Yale did not engage in any such process, despite appeals from within and without.  Frankly, I was very disappointed and I stopped giving to the alumni fund.  Given Yale’s enormous wealth and privilege, the institution – it seemed to me – should have been resilient enough to do some serious self-examination and inquire openly into the sources and legacies of its privilege.  I was hoping that the inquiry might go beyond slavery and include also the long fraught history of town-gown relations, including for example Yale’s role in the “urban renewal” of New Haven, which destroyed black communities in the name of progress.

As an art historian, I have been amazed at the longevity of images of bondage on campus.  The portrait of Elihu Yale with his black “servant” in a silver collar that hung in the corporation boardroom did not come down until 2007, and then only in a hush-hush way with no open discussion.  A metal statue of a kneeling black man/slave holding up a sundial – once in Elihu Yale’s estate – sat in the gardens of JE College when I lived just across the way in Branford in the 1970s.  John C. Calhoun’s chained slave, in his stained glass window in Calhoun College, survived until about 1990.  All of these examples offered “teachable moments,” but they were swept under the rug of institutional amnesia.

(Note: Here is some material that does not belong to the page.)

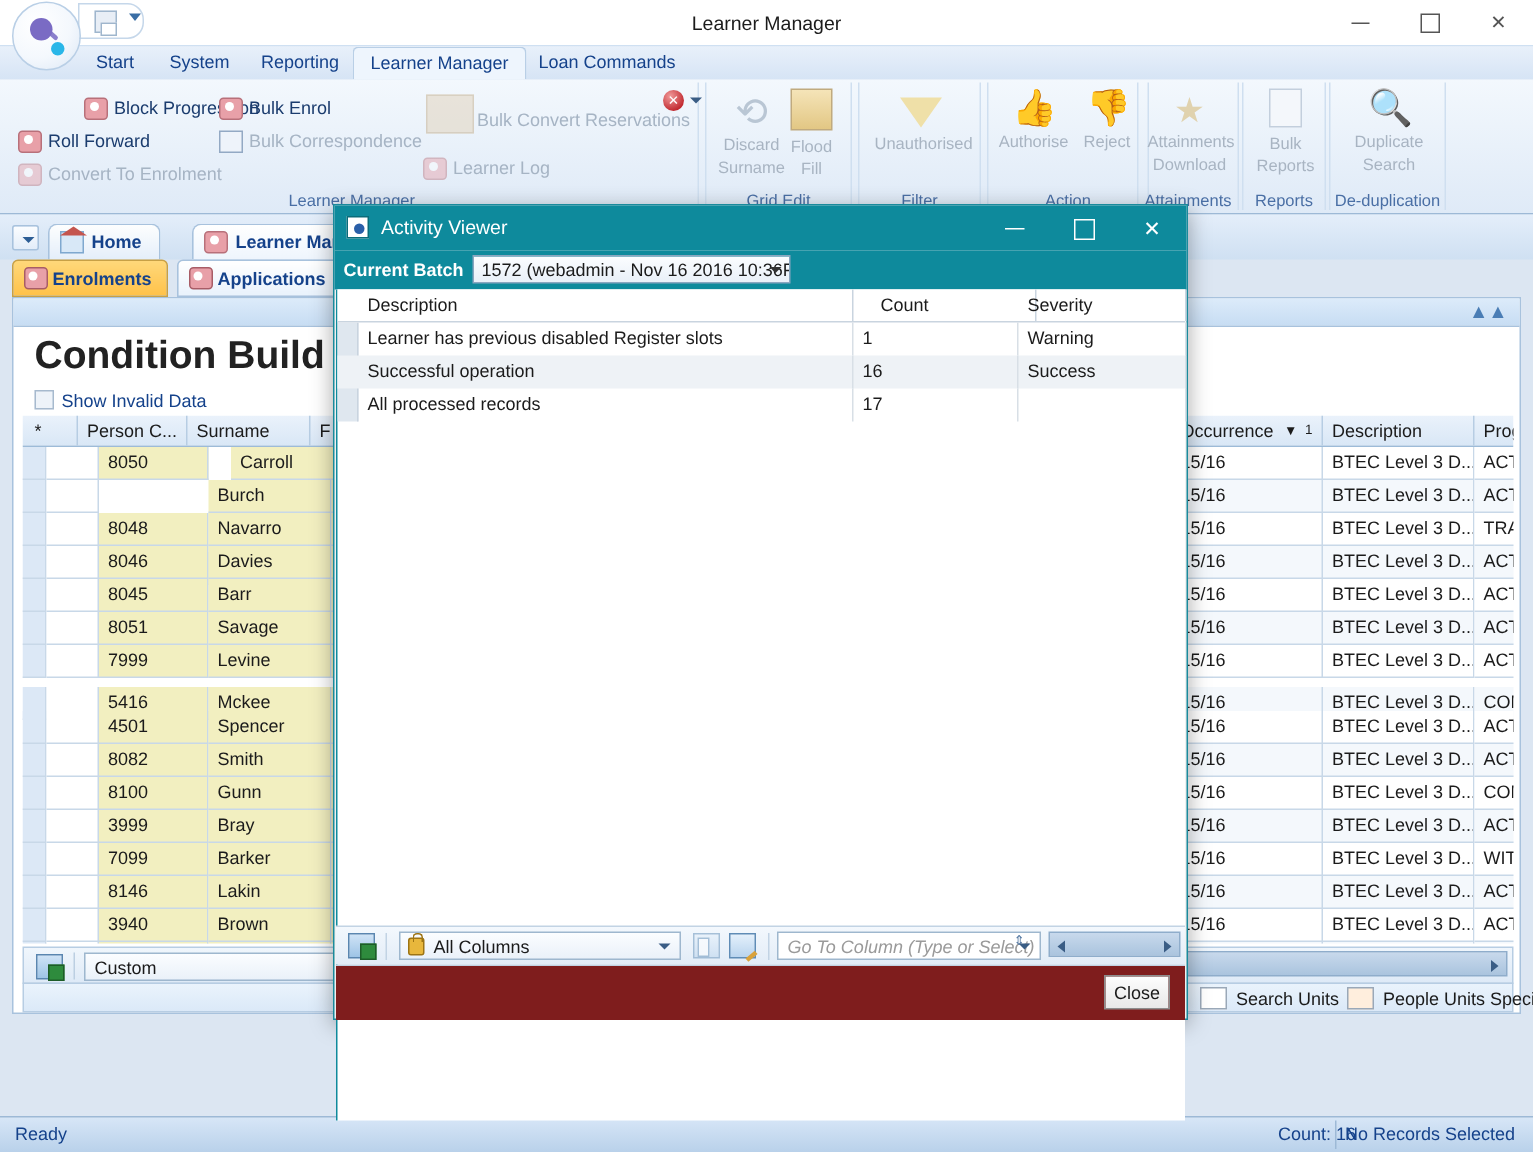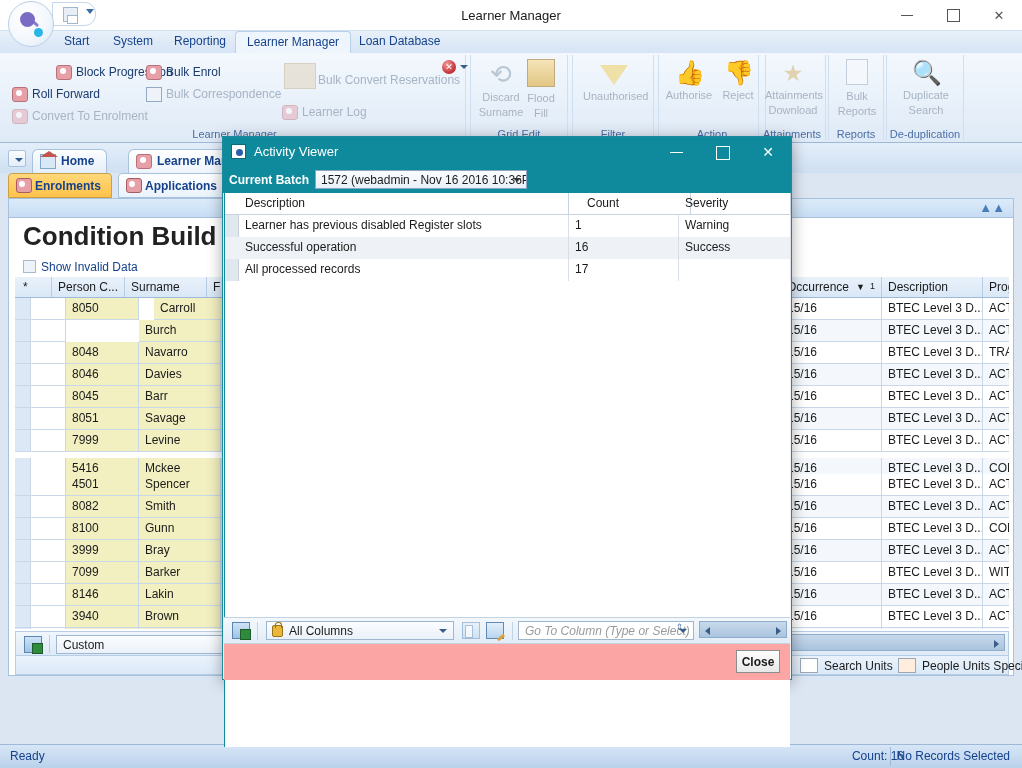"Loan Database" div.rtab { text: Database -> Commands }
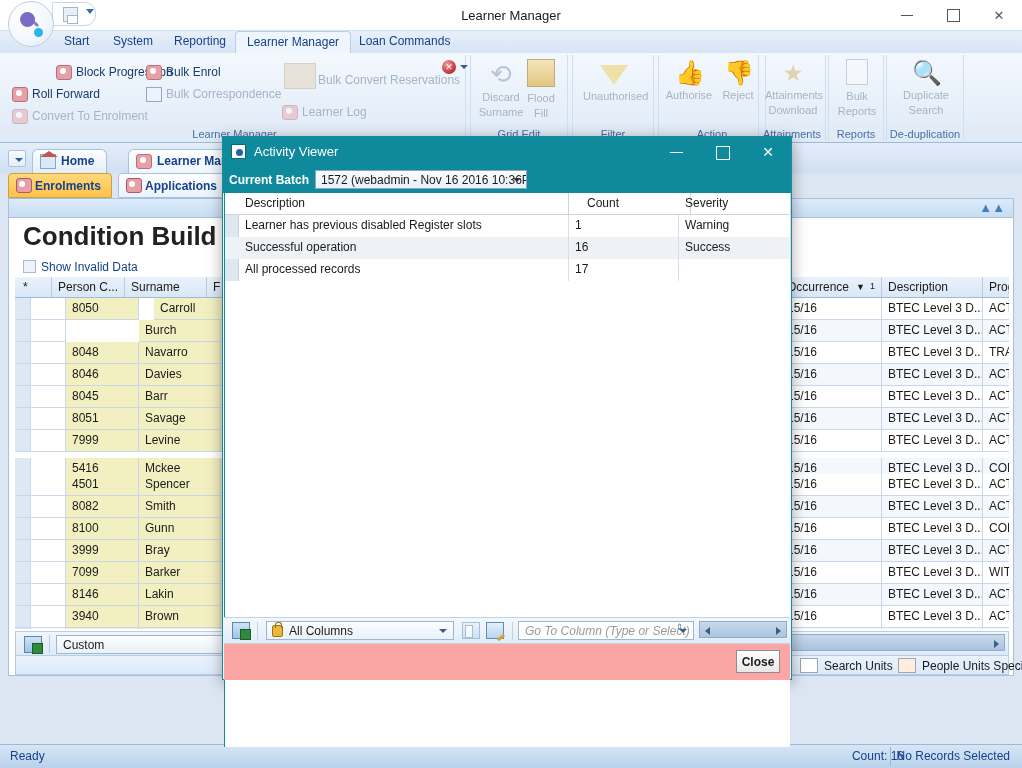"Close" #dlg-footer { background: #fca5a5 -> #7f1d1d; font-weight: bold -> none }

Now that policy of willful amnesia has caught up with Yale and with many other universities across the country, as they struggle with protests and criticisms about ongoing institutional racism.  I understand that there are some who feel that your response of November 17 (http://yaledailynews.com/blog/2015/11/18/salovey-announces-policy-responses-in-campuswide-email/) is too little, too late.  But I am also a believer in “better late than never.”  I want to commend you for getting started, and hope that a more searching self-examination will follow.

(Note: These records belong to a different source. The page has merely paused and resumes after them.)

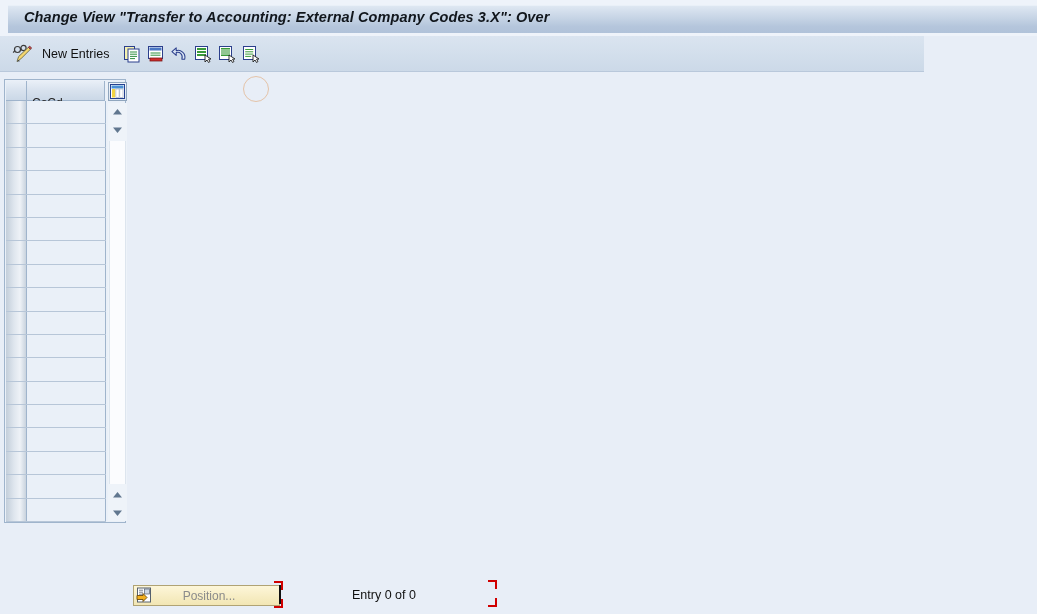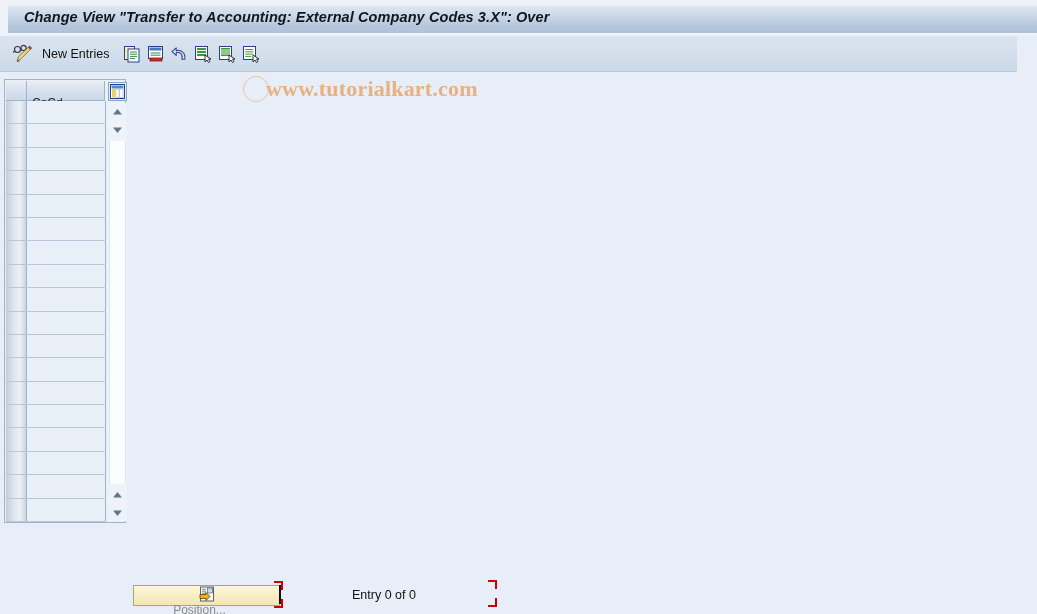"New Entries" #toolbar { width: 1017px -> 924px }
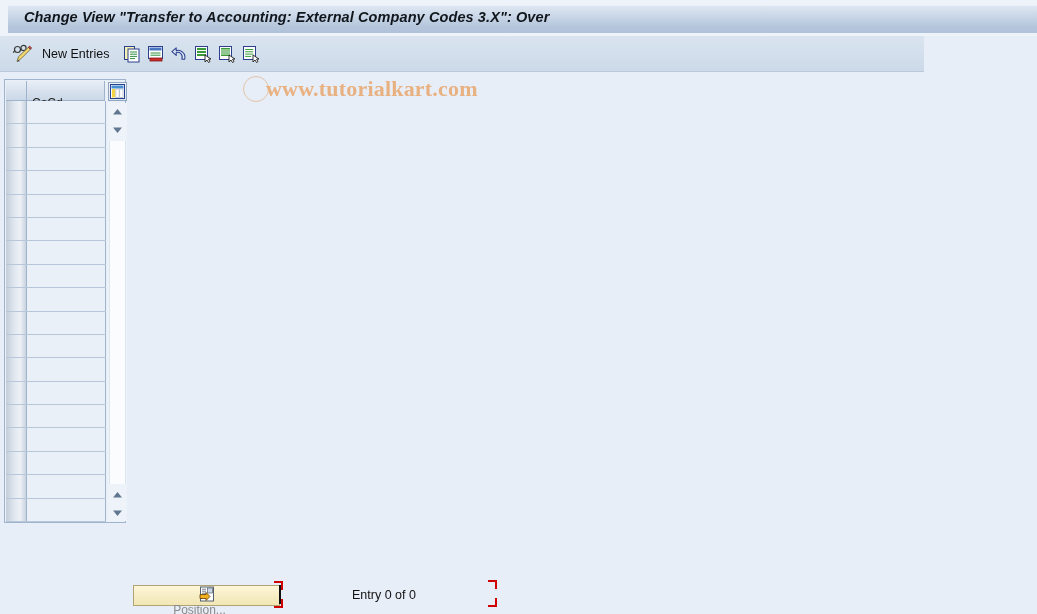"www.tutorialkart.com" div { html: <div>www.tutorialkart.com</div> -> none }
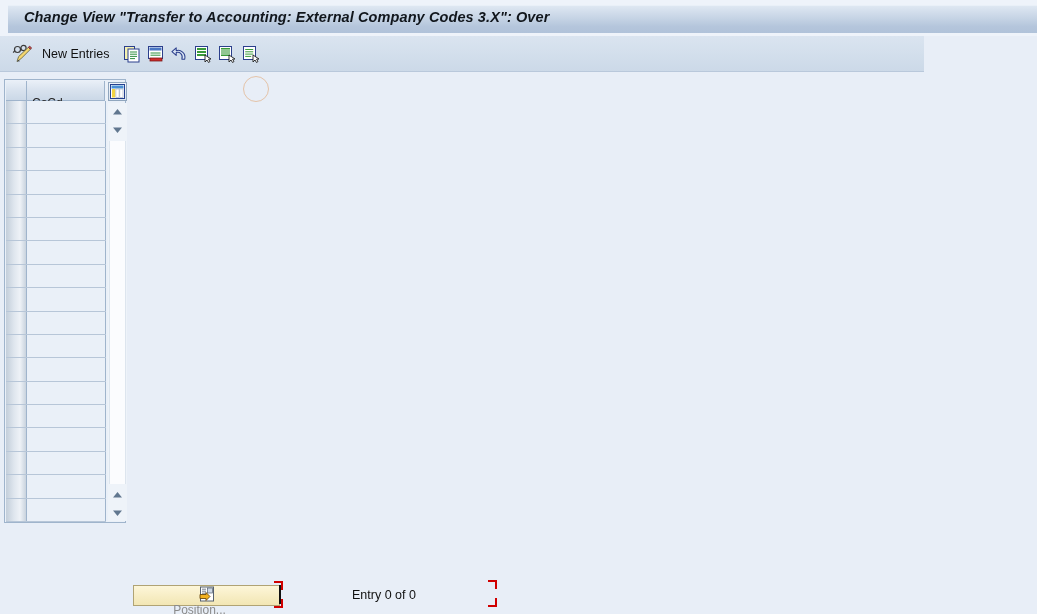"Position..." #position-btn { flex-direction: column -> none }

Even just a cursory glance at the online commentary in response to the student protests makes clear that you will get a lot of pushback from angry donors with deep pockets.  Without engaging in accusation, I’ll just say that these critics drastically oversimplify the issues.  If you are sitting comfortably outside the university, you don’t have the same perspective as a faculty member trying to teach the history of slavery or race or images like those that once adorned the collective spaces of Yale – much less the perspective of students of color trying to open up these discussions or simply endure them when they are dominated by others who have no understanding of them. But it is the job of the university to teach these issues, to create spaces where people can air disagreements and still listen to one another, and to work toward a better dialogue.  It isn’t easy, but it’s essential.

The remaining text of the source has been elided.